Work item -
Locate the line that contains "Cadeauverpakking - Wit". Copy it and every following line through the end of the records, exactly, and include nothing else.

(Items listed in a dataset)
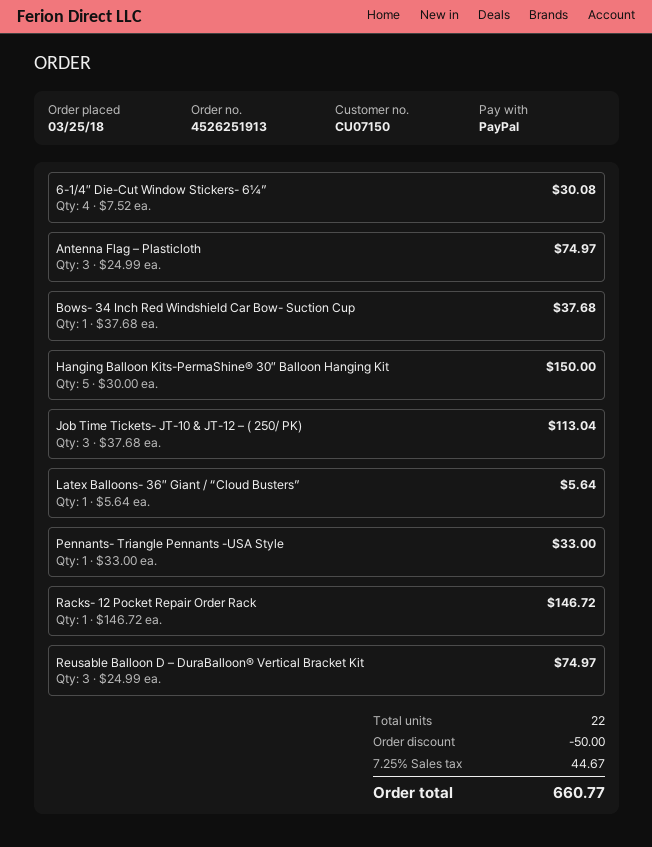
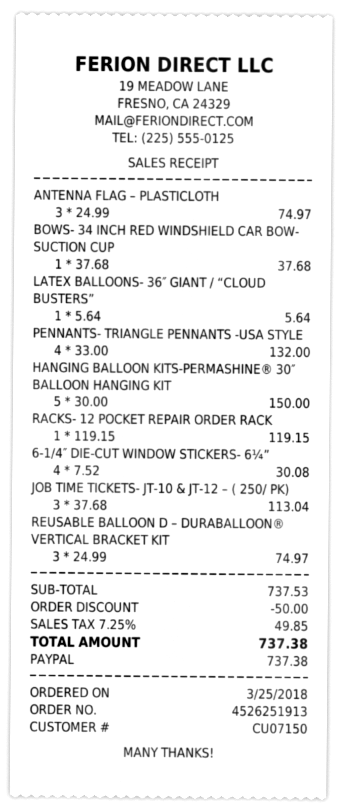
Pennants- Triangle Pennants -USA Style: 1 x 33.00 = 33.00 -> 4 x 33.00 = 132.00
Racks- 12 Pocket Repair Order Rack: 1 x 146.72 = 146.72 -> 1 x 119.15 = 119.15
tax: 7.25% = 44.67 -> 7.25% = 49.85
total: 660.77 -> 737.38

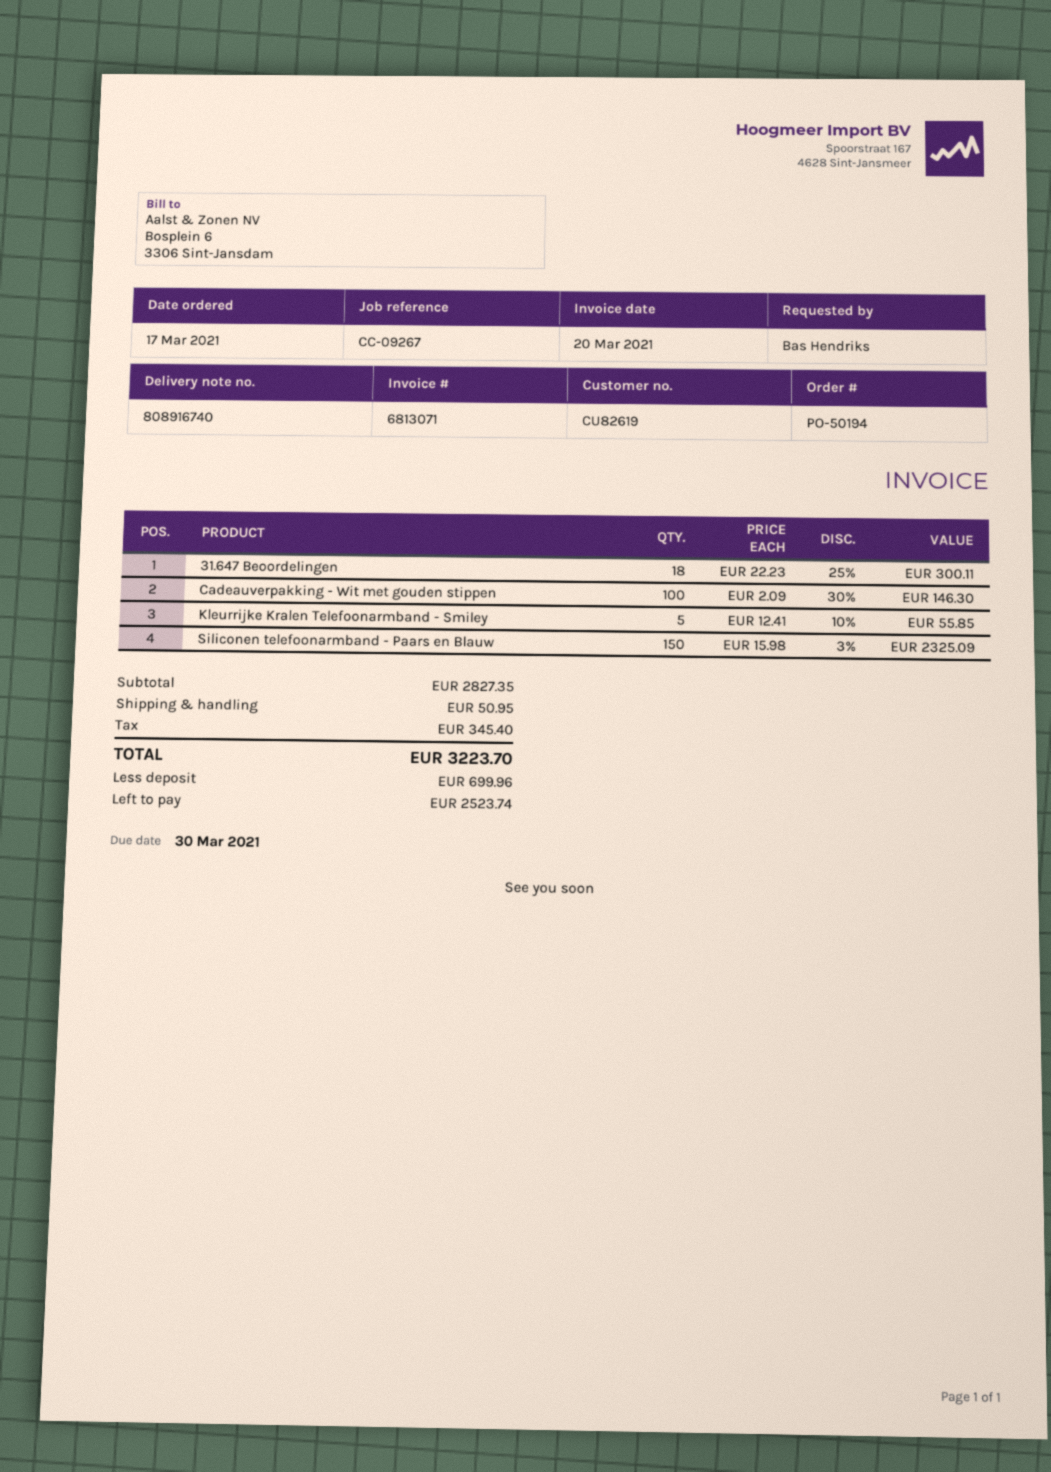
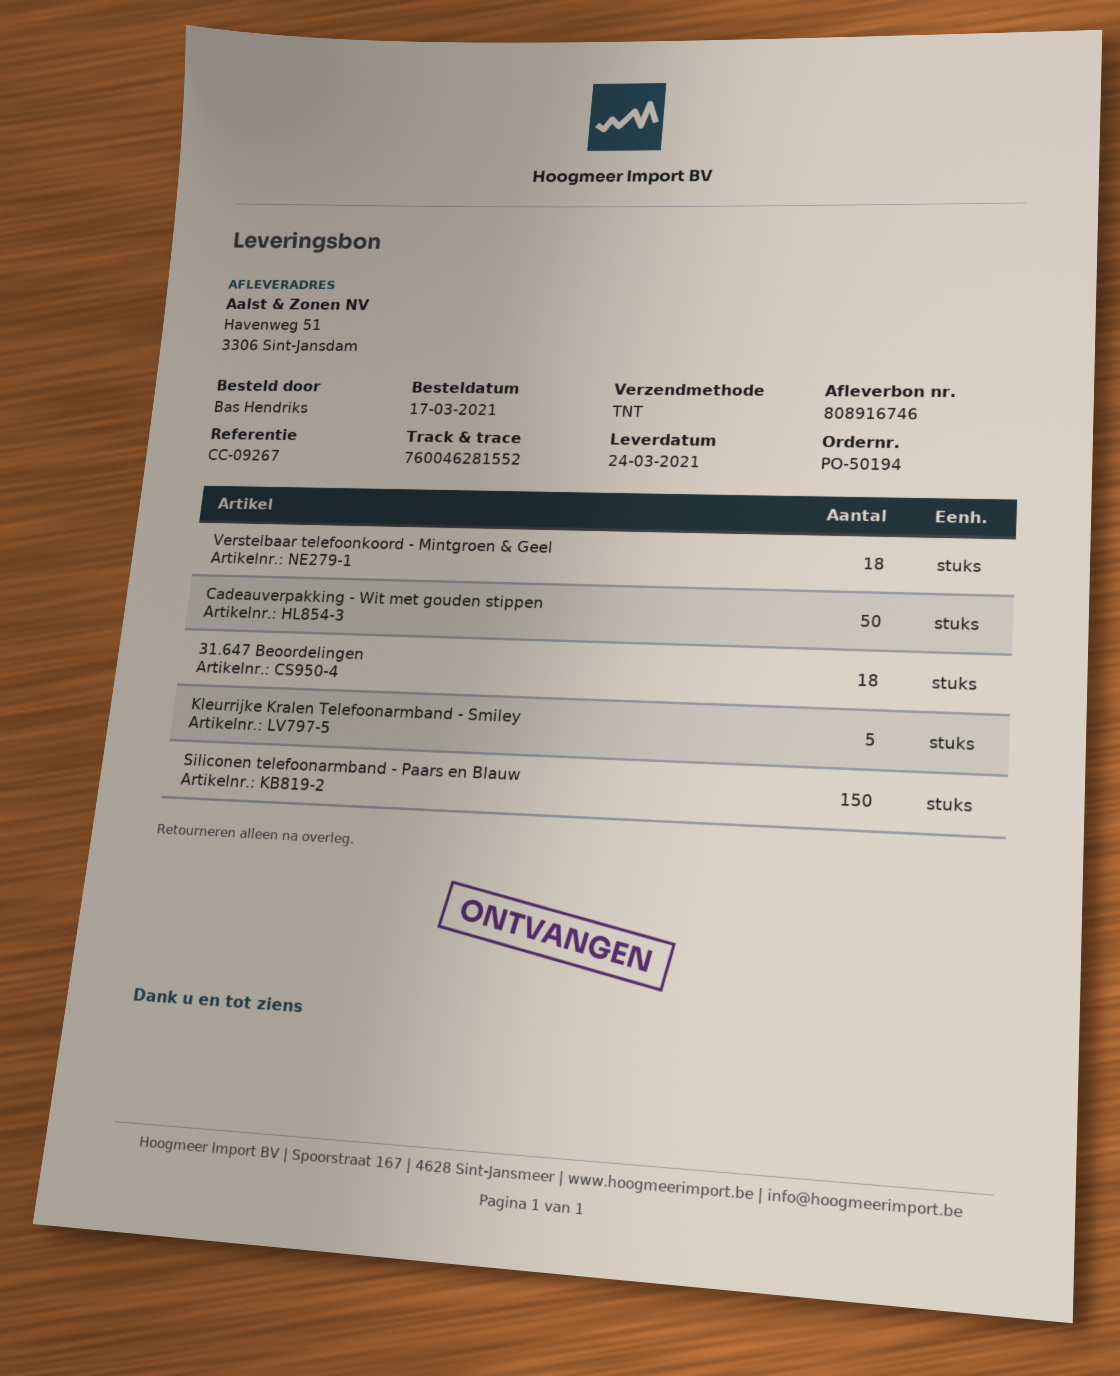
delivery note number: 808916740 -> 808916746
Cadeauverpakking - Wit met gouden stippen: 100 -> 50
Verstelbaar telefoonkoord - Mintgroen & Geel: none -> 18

Task output -
Cadeauverpakking - Wit met gouden stippen: 100 -> 50
Verstelbaar telefoonkoord - Mintgroen & Geel: none -> 18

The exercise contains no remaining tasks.